=== Information ===

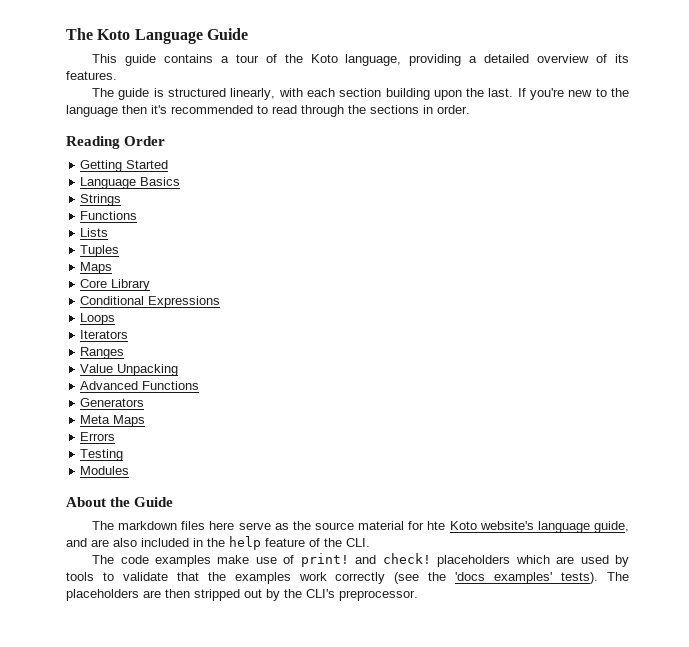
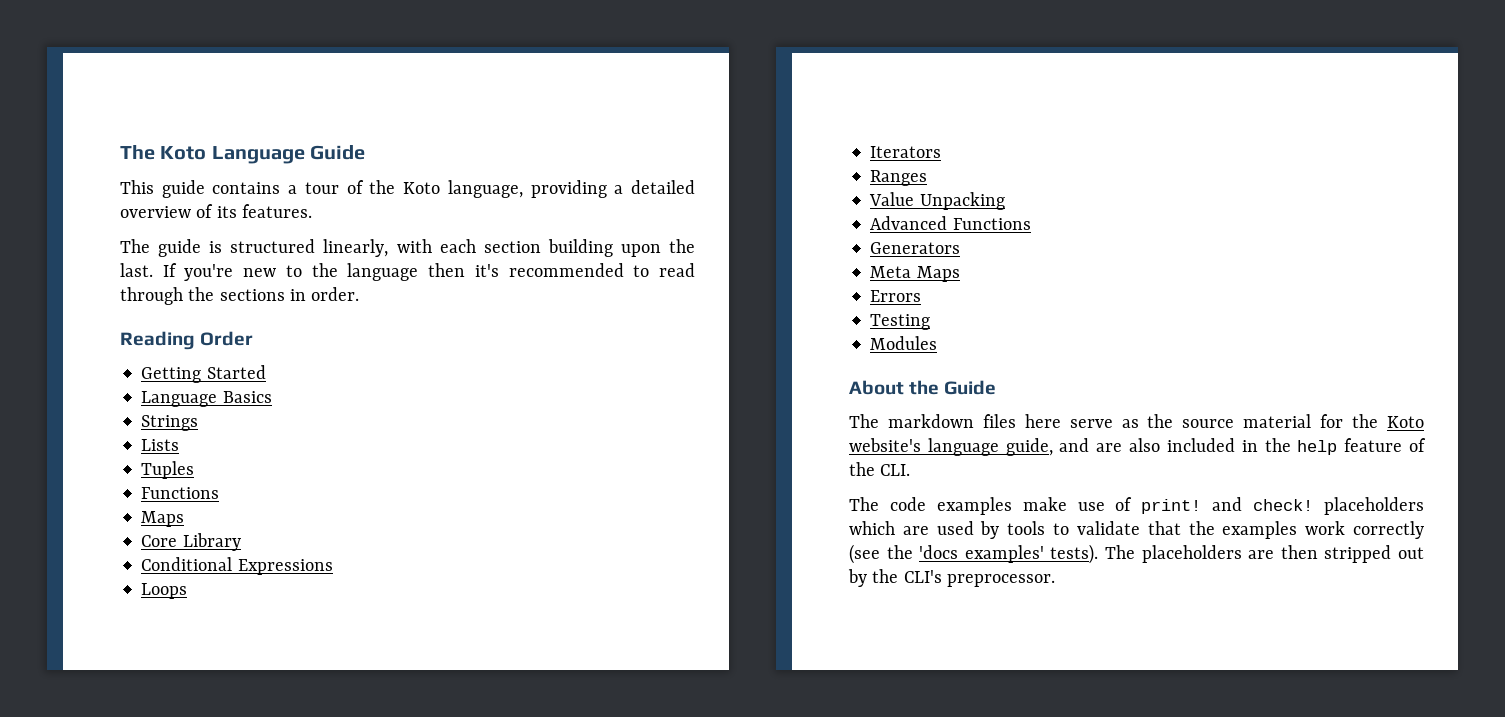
  Strings
- Functions
  Tuples
+ Functions
- The markdown files here serve as the source material for hte Koto website's language guide, and are also included in the help feature of the CLI.
+ The markdown files here serve as the source material for the Koto website's language guide, and are also included in the help feature of the CLI.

===

Work to complete
Without the pictures, write out every entry exactly as it appears.

Your solution
  Strings
- Functions
  Tuples
+ Functions
- The markdown files here serve as the source material for hte Koto website's language guide, and are also included in the help feature of the CLI.
+ The markdown files here serve as the source material for the Koto website's language guide, and are also included in the help feature of the CLI.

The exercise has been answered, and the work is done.